The government’s decision to abolish the faint hope clause cannot be justified in terms of public safety. Almost all of the living offenders released by way of the faint hope provision are living peacefully in our midst. And it can’t be justified in terms of public acceptability, since each release had to be approved by a jury of ordinary people chosen from the community, and by a parole board. Clearly, the government wanted to extinguish hope, however faint. In that, it no doubt succeeded.

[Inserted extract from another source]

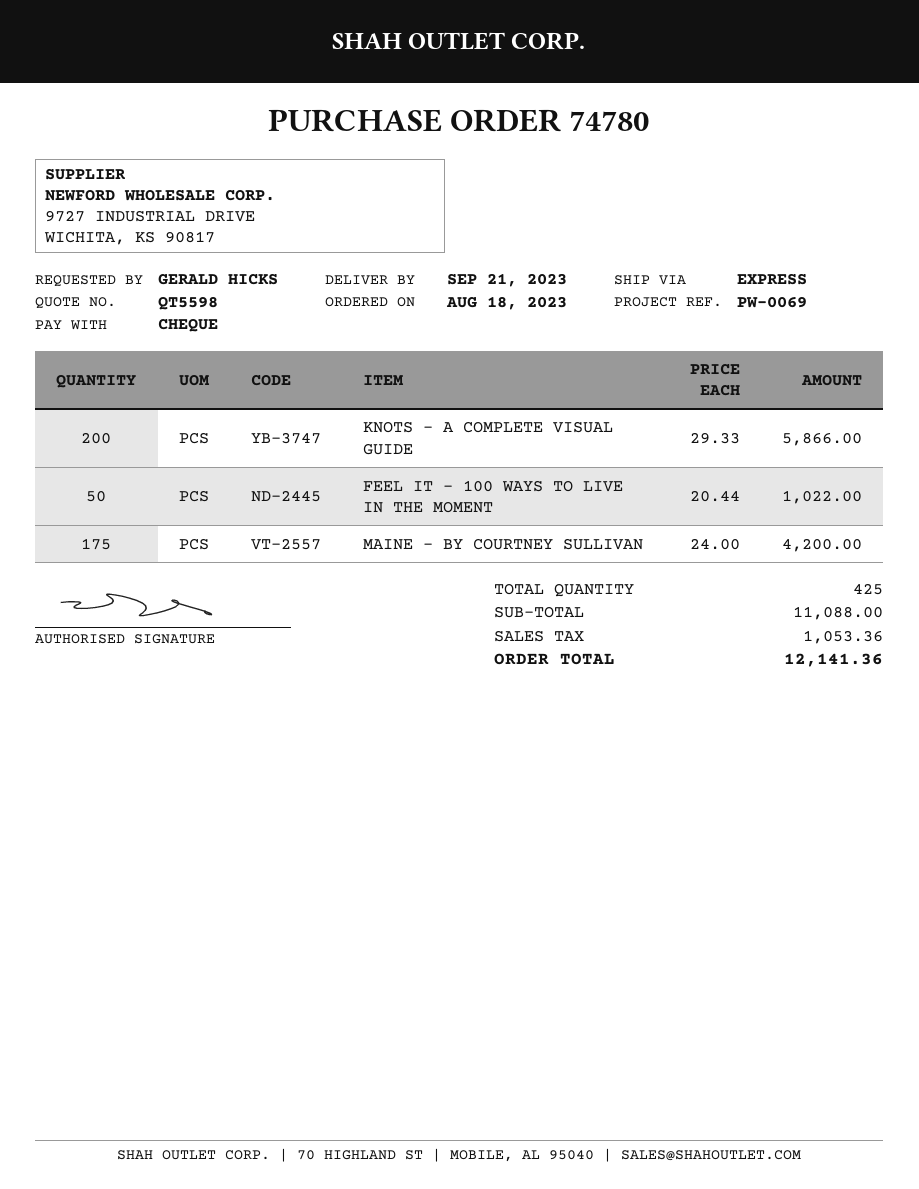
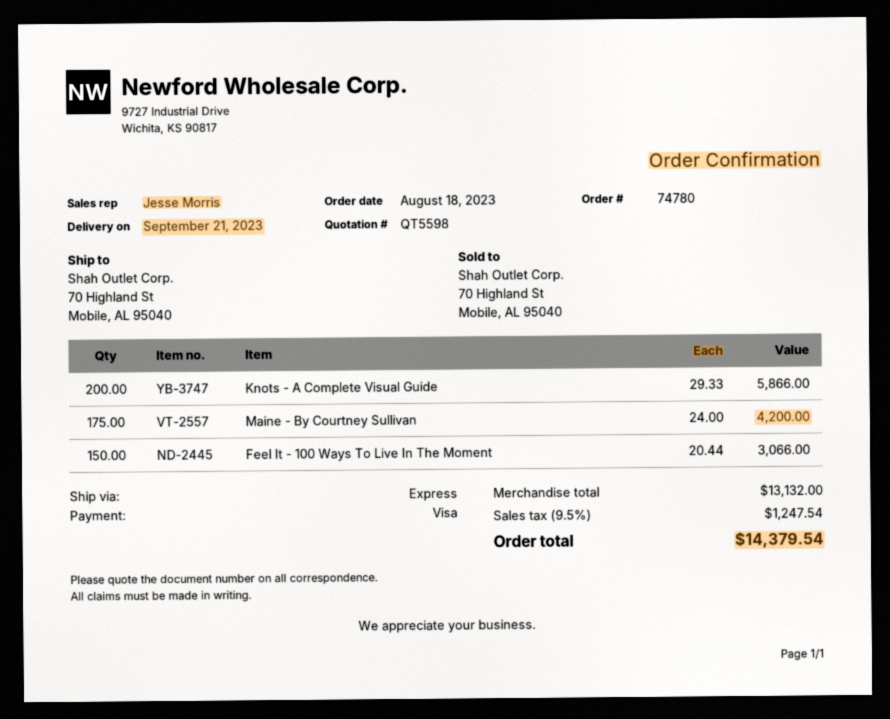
payment method: cheque -> Visa
FEEL IT - 100 WAYS TO LIVE IN THE MOMENT: 50 x 20.44 = 1022.00 -> 150 x 20.44 = 3066.00
subtotal: 11088.00 -> 13132.00
tax: 1053.36 -> 1247.54
total: 12141.36 -> 14379.54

Before 2006, Canadian governments understood that when people who do bad things are held accountable, they often become trusted members of society. For over half a century, Liberal and Conservative governments saw it as their role to bring offenders back into society. For generations, Canadians have understood that legal condemnation is a necessary but terrible instrument, to be used sparingly, not wantonly. All of this the Harper government has rejected, in a calculated attempt to change the way Canadians see one another. At some point in our lives, most of us have done things we’re not proud of. But if offenders are, as the government sees them, fundamentally bad and incapable of change, then they should be forever excluded. They are not like the rest of us. They are the enemy.
Looking back, it becomes clear how profound these changes truly are. In 1971, Solicitor General Jean-Pierre Goyer, a Liberal, made a statement in the House of Commons about the need to reform how Canada runs its penitentiaries. “For too long a time now,” he said, “our punishment-oriented society has cultivated the state of mind that demands that offenders, whatever their age and whatever the offence, be placed behind bars. Even nowadays, too many Canadians object to looking at offenders as members of our society, and seem to disregard the fact that the correctional process aims at making the offender a useful and law-abiding citizen, and not anymore an individual alienated from society and in conflict with it…. We will undoubtedly have to keep protecting society against dangerous criminals, but we will also take into consideration the fact that most inmates do not belong to such a category…. [An] inmate is always a citizen who, sooner or later, will return to a normal life in our society, and as such is basically entitled to have his human dignity, of course, but also his rights as a citizen respected by us to the largest possible extent.”
The Conservative justice critic at the time, Alberta MP Eldon Woolliams, had no trouble with Goyer’s admonition. Indeed, he agreed with the Liberal minister’s statement, saying that he wanted “to congratulate the minister for realizing at last that crime is not just a sordid happening but rather a result of human behaviour brought about by our economic and social conditions which we have failed to change…. We are dealing with a matter which is above politics.” He concluded his response to the Liberal policy statement by saying he hoped the Solicitor General would “translate his words into action in order to relieve the terrible frustrations of the convicted and to change our prisons from factories of crime to factories of rehabilitation and prevention of crime.”
More than forty years after Goyer, a Liberal, and Woolliams, a Conservative, stated these core values, the Harper government is trying to change them. This raises the question: if Canada’s reasonable and humane crime policies have historically been representative of Canadian values, then whose values does the Harper government believe it represents? Apparently, only its own.
This appeared in the September 2012 issue.